By Mike Fitz
After a long winter, Katmai rouses in March and April. Daylight lengthens as the sun creeps progressively higher in the sky. Thaw weakens ice on ponds, lakes, and rivers. Flower buds open on willows, monopolizing the attention of queen bumblebees. Migratory songbirds begin to arrive and hibernating animals stir in their dens. Spring is a season of renewal and change. For brown bears especially, it is a time of metabolic, physiologic, and familial transitions.
Katmai’s brown bears greet the oncoming spring while still hibernating. Most are still in their dens throughout March. They’ve eaten nothing, drunk nothing, and have not urinated or defecated in months. Hibernation allows bears to survive winter, but it is a starvation diet that drains most of their fat reserves. Most bears commonly lose one-quarter or more of their fall body weight while in their dens. Maximum daily weight loss for lactating females can approach a half a kilogram per day.

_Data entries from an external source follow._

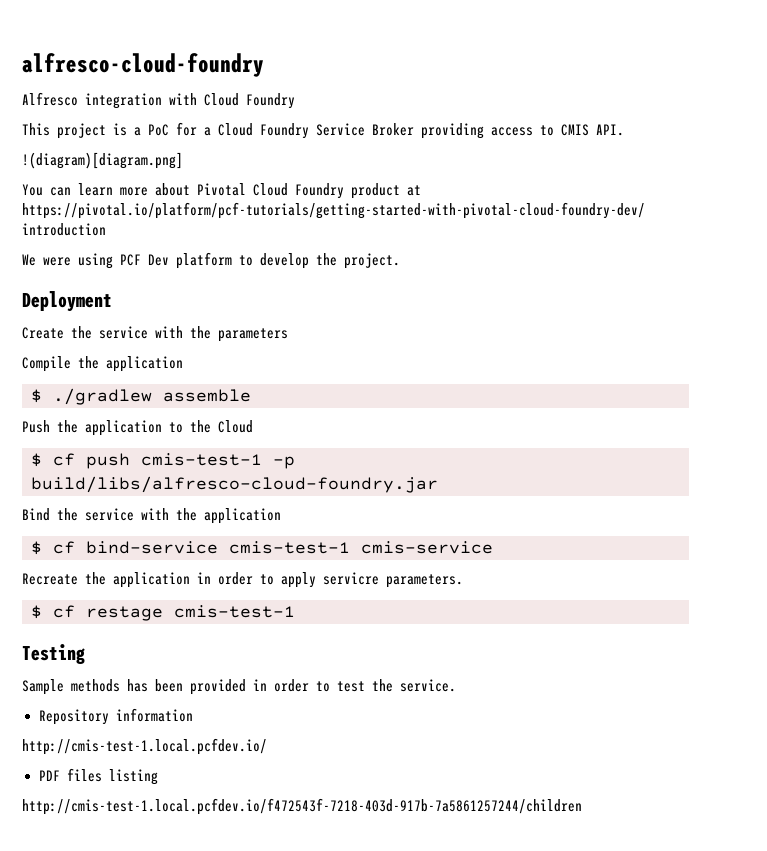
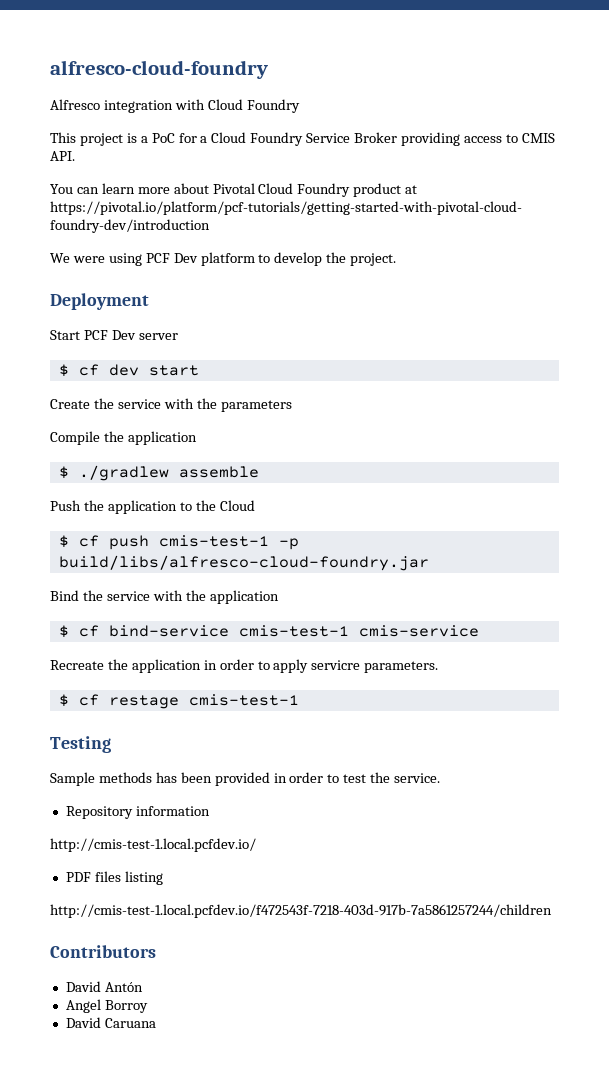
- !(diagram)[diagram.png]
+ Start PCF Dev server
+ $ cf dev start
+ Contributors
+ David Antón
+ Angel Borroy
+ David Caruana

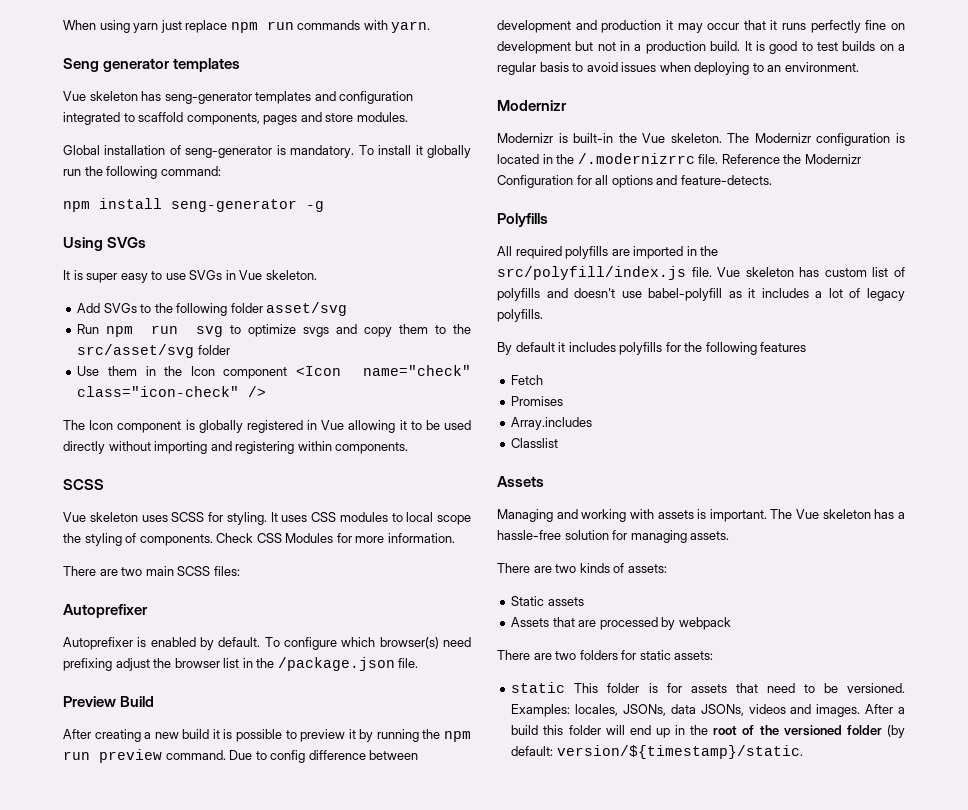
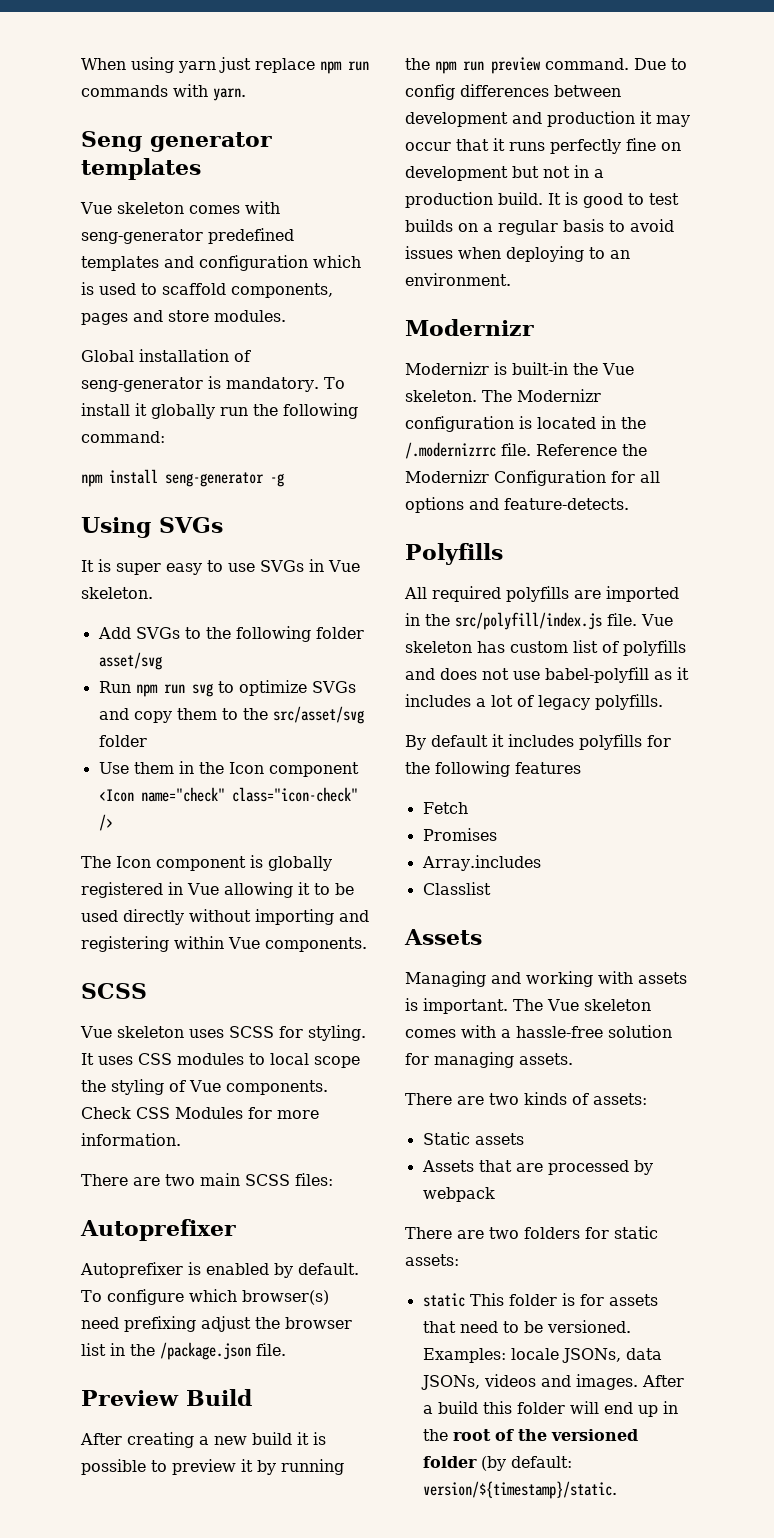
- Vue skeleton has seng-generator templates and configuration integrated to scaffold components, pages and store modules.
+ Vue skeleton comes with seng-generator predefined templates and configuration which is used to scaffold components, pages and store modules.
- Run npm run svg to optimize svgs and copy them to the src/asset/svg folder
+ Run npm run svg to optimize SVGs and copy them to the src/asset/svg folder
- The Icon component is globally registered in Vue allowing it to be used directly without importing and registering within components.
+ The Icon component is globally registered in Vue allowing it to be used directly without importing and registering within Vue components.
- It uses CSS modules to local scope the styling of components.
+ It uses CSS modules to local scope the styling of Vue components.
- Due to config difference between development and production it may occur that it runs perfectly fine on development but not in a production build.
+ Due to config differences between development and production it may occur that it runs perfectly fine on development but not in a production build.
- Vue skeleton has custom list of polyfills and doesn't use babel-polyfill as it includes a lot of legacy polyfills.
+ Vue skeleton has custom list of polyfills and does not use babel-polyfill as it includes a lot of legacy polyfills.
- The Vue skeleton has a hassle-free solution for managing assets.
+ The Vue skeleton comes with a hassle-free solution for managing assets.
- Examples: locales, JSONs, data JSONs, videos and images.
+ Examples: locale JSONs, data JSONs, videos and images.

Besides a complete shutdown of their digestive track, the body temperature of hibernating bears drops 8˚-10˚C from their active temperature, 37˚-38˚C, and their heart rate decreases to as few as 10 beats per minute. To become fully active once again, bears need many weeks to slowly shift their physiology from one of rest and energy conservation to fully woke and ready to meet the demands of a new year.
The shift begins long before bears begin to stir. A long-term study on wild brown bears in Sweden found that body temperature began to rise two full months before bears became active and didn’t reach normal levels until ten days after emergence. Bears became active in the den between one and two weeks before emergence, but their heart rate didn’t normalize for a month afterward. The slow heart rate and slightly depressed body temperature after they emerge seems to correspond with a physiological phase described as “walking hibernation” when bears have little or no appetite for up to two weeks after leaving their den. A bear fresh out of the den isn’t yet primed for the active season. It’s still getting ready.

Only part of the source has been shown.